MemoryRecords的构造方法是私有的,只能通过empty()方法得到其对象。主要的方法有append(),close()
public long append(long offset, long timestamp, byte[] key, byte[] value) { if (!writable) throw new IllegalStateException("Memory records is not writable"); int size = Record.recordSize(key, value); //偏移量 compressor.putLong(offset); //消息的size compressor.putInt(size); //写入数据 long crc = compressor.putRecord(timestamp, key, value); //指明此消息体的大小 compressor.recordWritten(size + Records.LOG_OVERHEAD); //返回数据量大小 return crc; }
close()方法中,会将MemoryRecords.buffer字段指向扩容后的ByteBuffer对象,同时将writable设置为false,即只读模式。

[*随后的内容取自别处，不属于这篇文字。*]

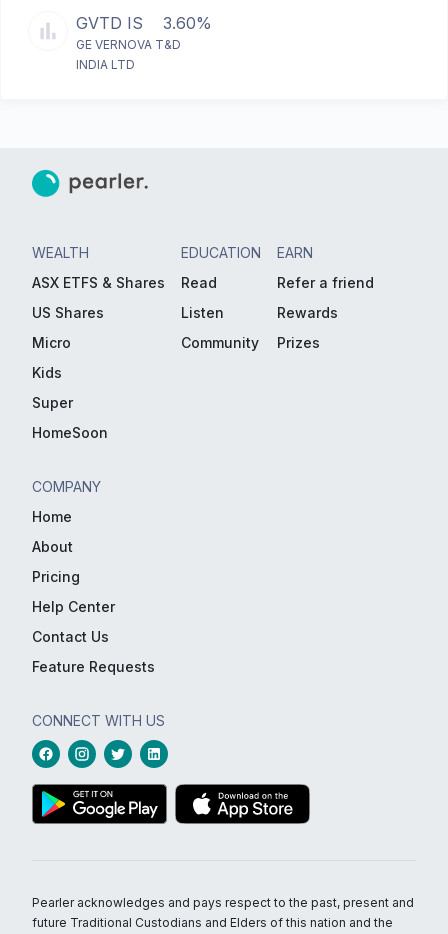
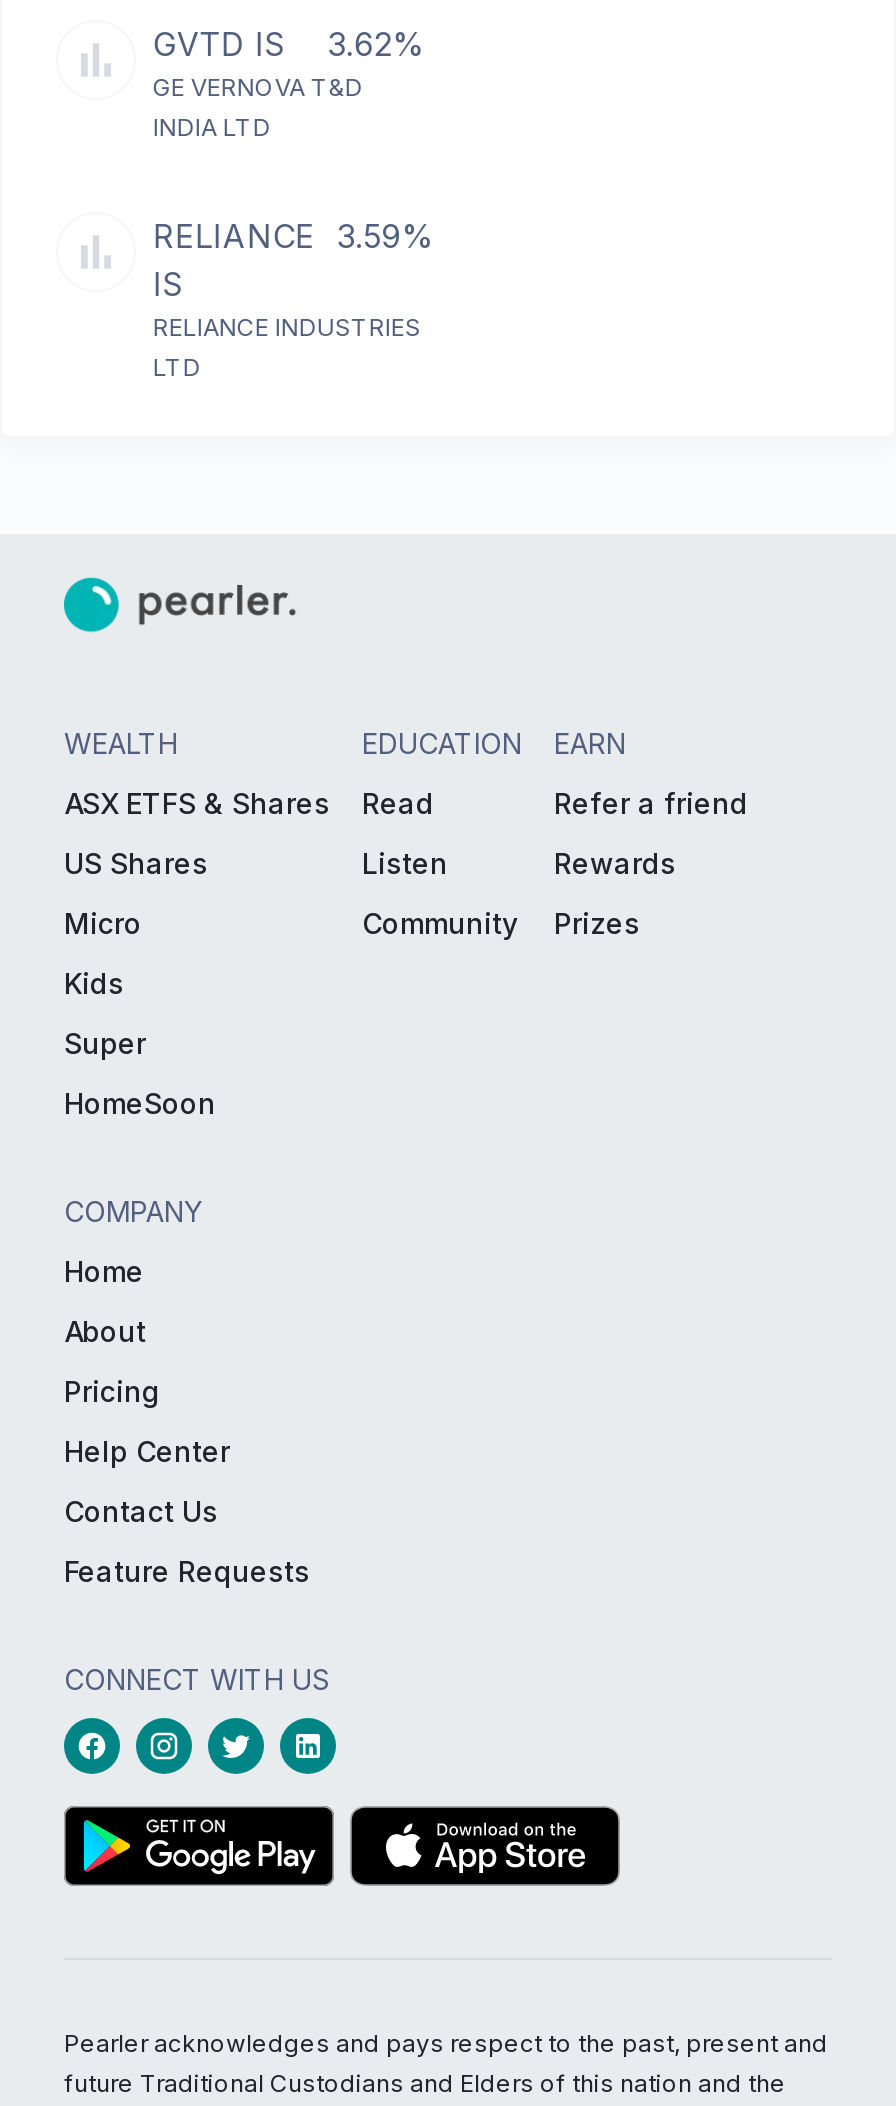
- GVTD IS 3.60%
+ GVTD IS 3.62%

+ RELIANCE
+ IS

+ 3.59%
+ RELIANCE INDUSTRIES
+ LTD
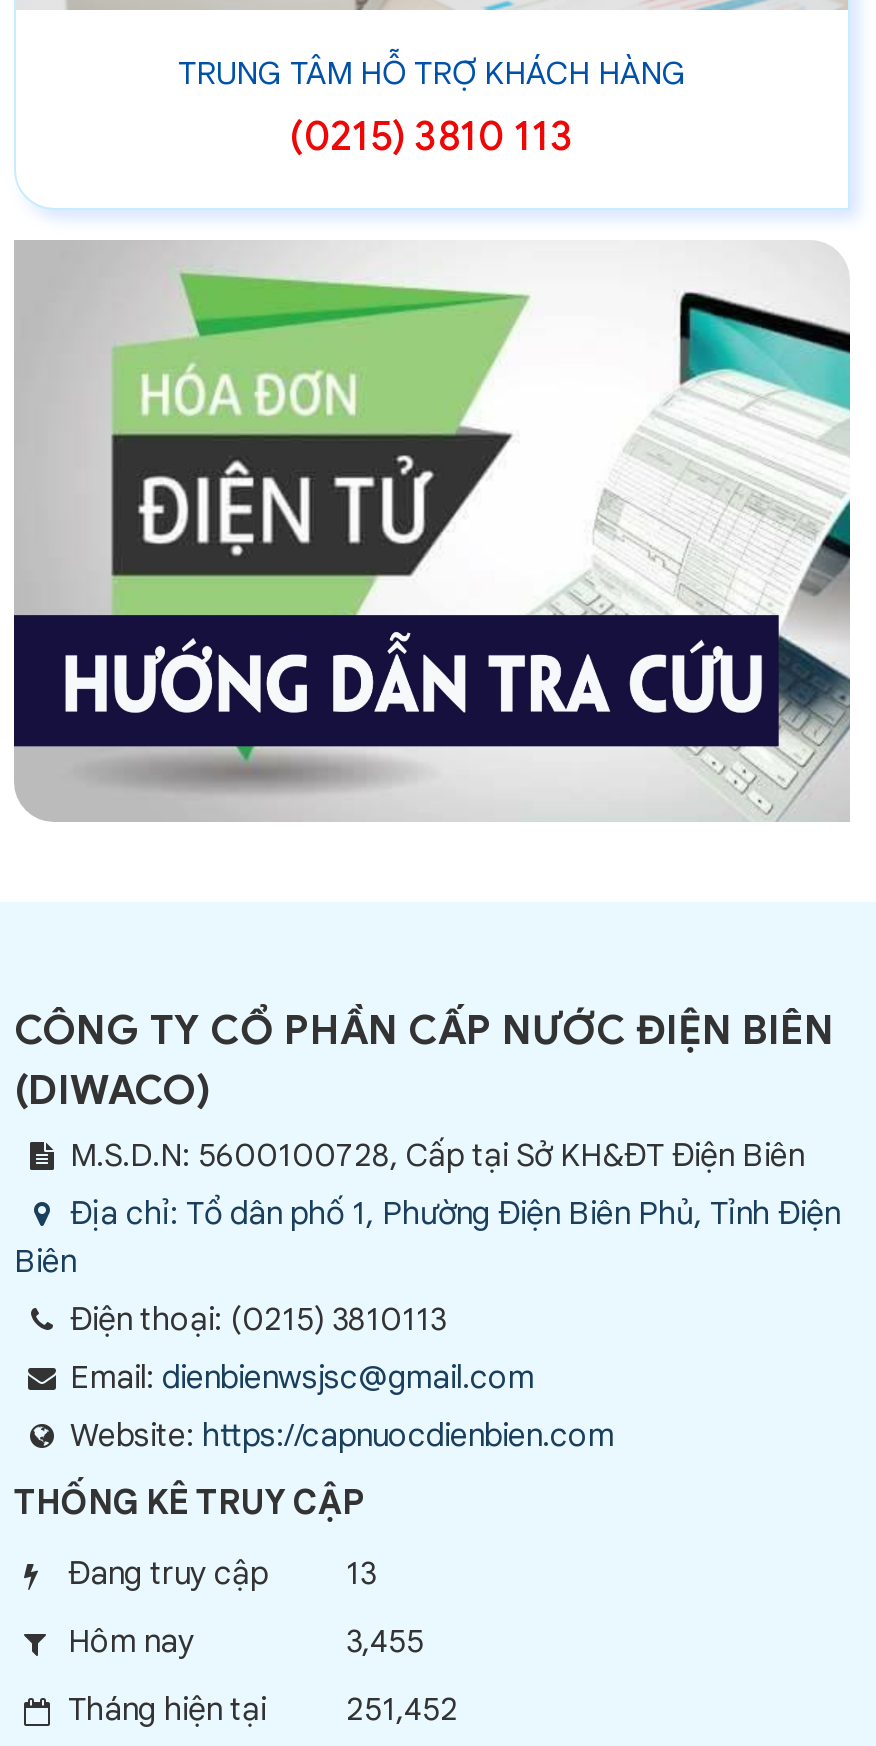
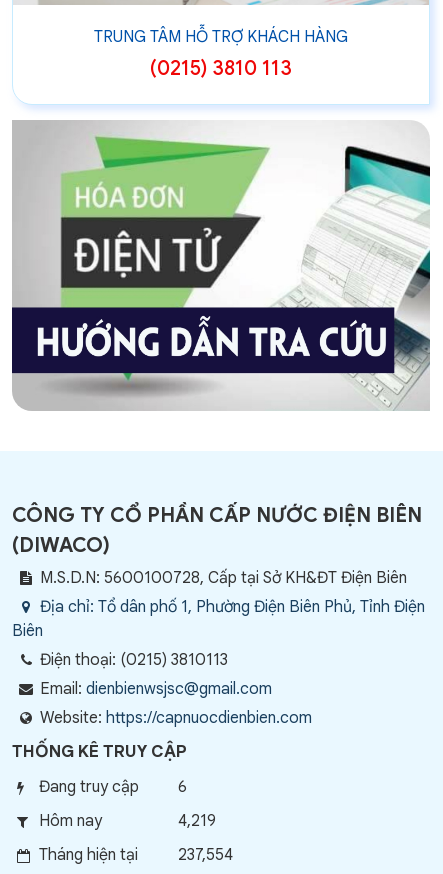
- Đang truy cập 13
+ Đang truy cập 6

- 3,455
+ 4,219

- Tháng hiện tại 251,452
+ Tháng hiện tại 237,554
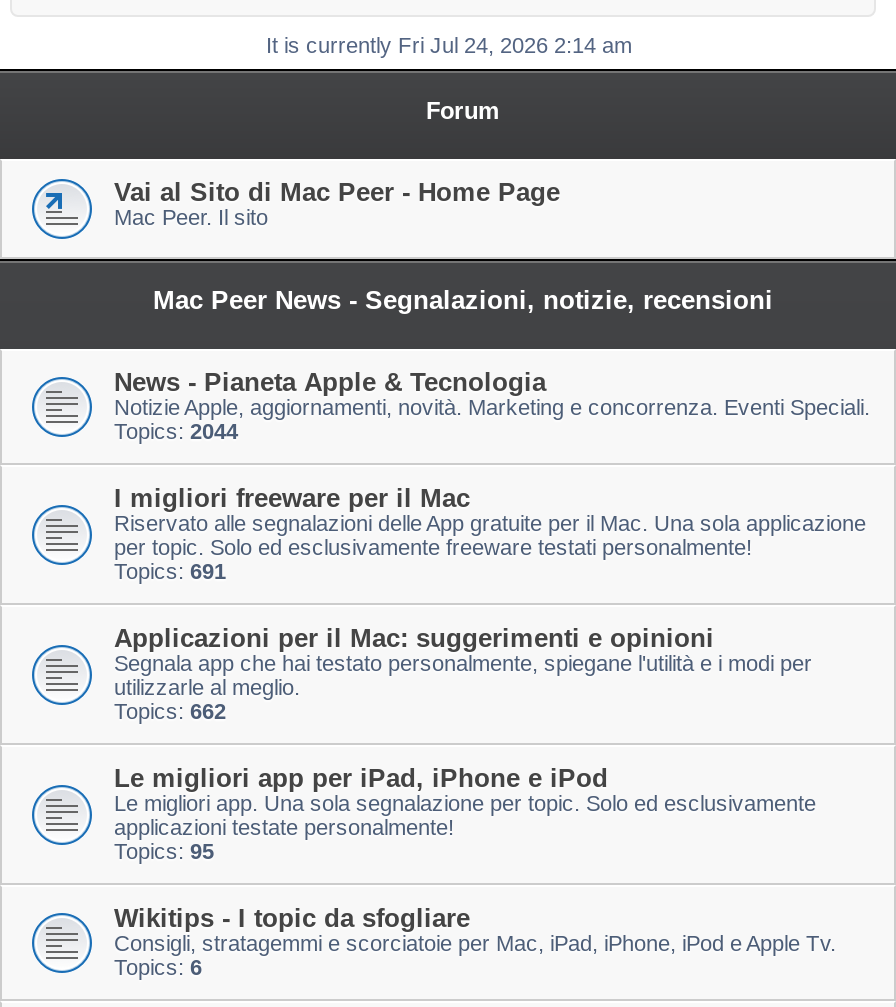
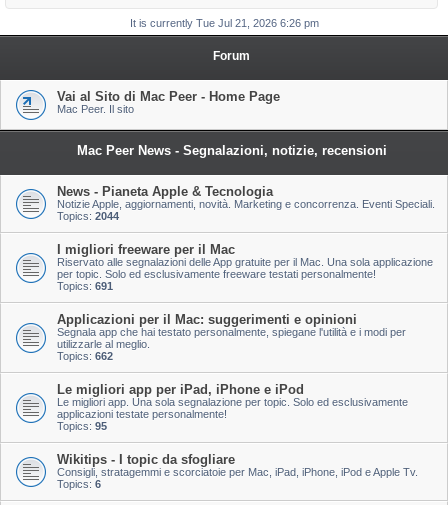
- It is currently Fri Jul 24, 2026 2:14 am
+ It is currently Tue Jul 21, 2026 6:26 pm
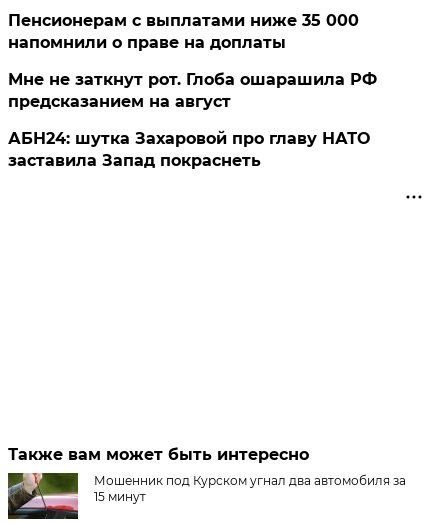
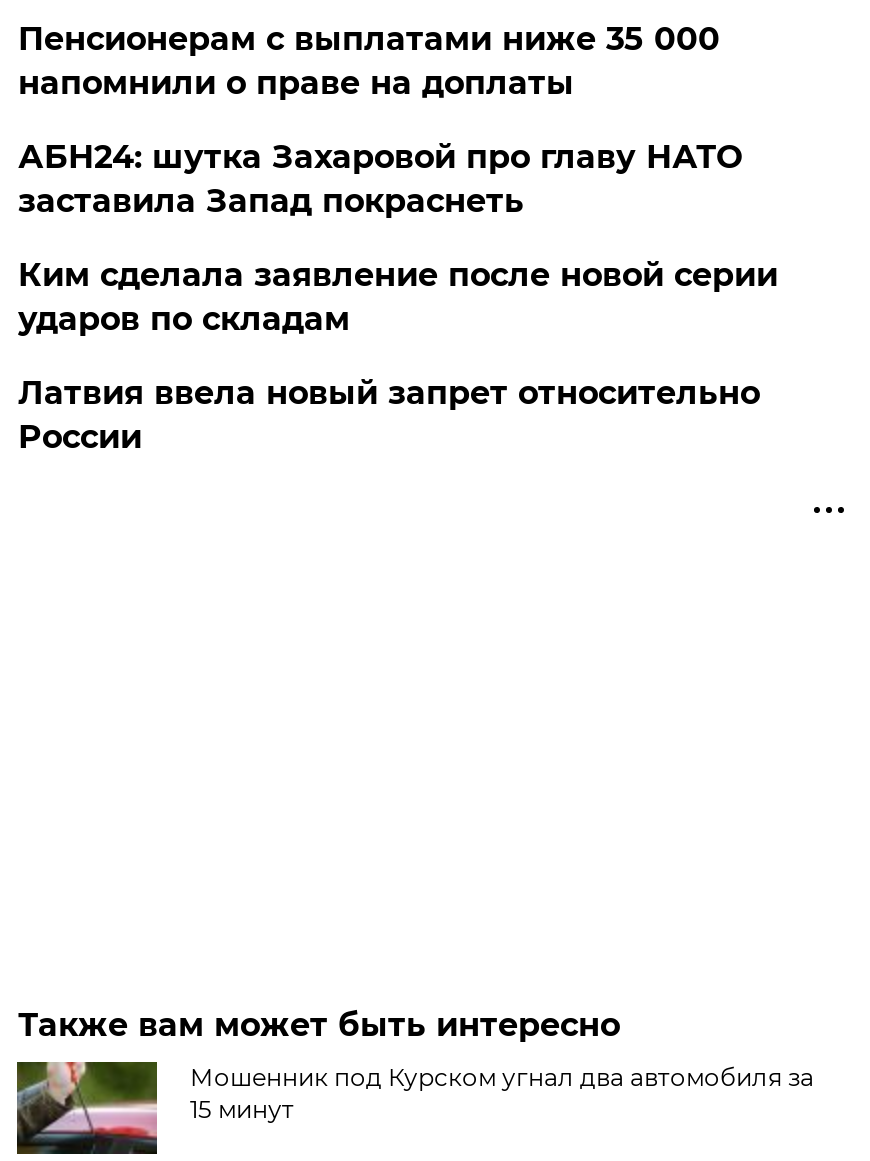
- Мне не заткнут рот. Глоба ошарашила РФ
- предсказанием на август

moved up: АБН24: шутка Захаровой про главу НАТО | заставила Запад покраснеть

+ Ким сделала заявление после новой серии
+ ударов по складам
+ Латвия ввела новый запрет относительно
+ России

我们继续分析上层的结构,,每个RecordBatch对象中封装了一个MemoryRecords对象,除此之外,还封装了很多控制信息和统计信息,下面简单介绍一下。
//记录了保存的Record个数 public int recordCount = 0; //最大的Record的字节数 public int maxRecordSize = 0; //尝试发送当前RecordBatch的次数 public volatile int attempts = 0; public final long createdMs; public long drainedMs; //最后一次尝试发送的时间戳 public long lastAttemptMs; //拥有一个MemoryRecords的引用,这个才是消息真正存放的地方,指向存储数据的MemoryRecords对象 public final MemoryRecords records; //当前RecordBatch中缓存的消息,都会发送给此TopicPartition public final TopicPartition topicPartition; //标识RecordBatch状态的Future对象 public final ProduceRequestResult produceFuture; //最后一次向RecordBatch追加消息的时间戳 public long lastAppendTime; //Thunk对象的集合,可以理解为消息的回调对象对列,Thunk中的callback字段就指向对应消息的Callback对象 private final List<Thunk> thunks; //用来记录某消息在RecordBatch中的偏移量 private long offsetCounter = 0L; //是否正在重试,如果RecordBatch中的数据发送失败,则会重新尝试发送 private boolean retry;
我们来看下接收到响应时的流程图
以RecordBatch中的done()方法画的,ProduceRequestResult这个类实现了类似Future的功能,使用count值为1的CountdownLatch对象,来标记此RecordBatch是否发送完成。当RecordBatch的消息被全部响应,是会调用ProduceRequestResult.done()方法的,用error字段标识是否正常完成,之后调用CountdownLatch.countDown(),唤醒所有等待此消息发送完成的线程。简单看下源码
/**
* 将此请求标记为已完成,并取消阻止所有等待其完成的线程。
* error表示是正常完成还是异常完成
*
*/
public void done(TopicPartition topicPartition, long baseOffset, RuntimeException error) {
this.topicPartition = topicPartition;
this.baseOffset = baseOffset;
this.error = error;
//countDown-1
this.latch.countDown();
}
ProduceRequestResult中有一个属性,baseOffset,这里保存的是服务端为此RecordBatch中第一条消息分配的offset的值,为什么需要这个值?因为我们在发送完消息后,需要知道这个消息的在服务端的offset,这样我们就不需要知道这个RecordBatch中所有消息的offset了,只需要知道第一个消息的offset,再集合自身在RecordBatch中的相对偏移量,就可以计算出来当前消息在服务端分区中的偏移量了。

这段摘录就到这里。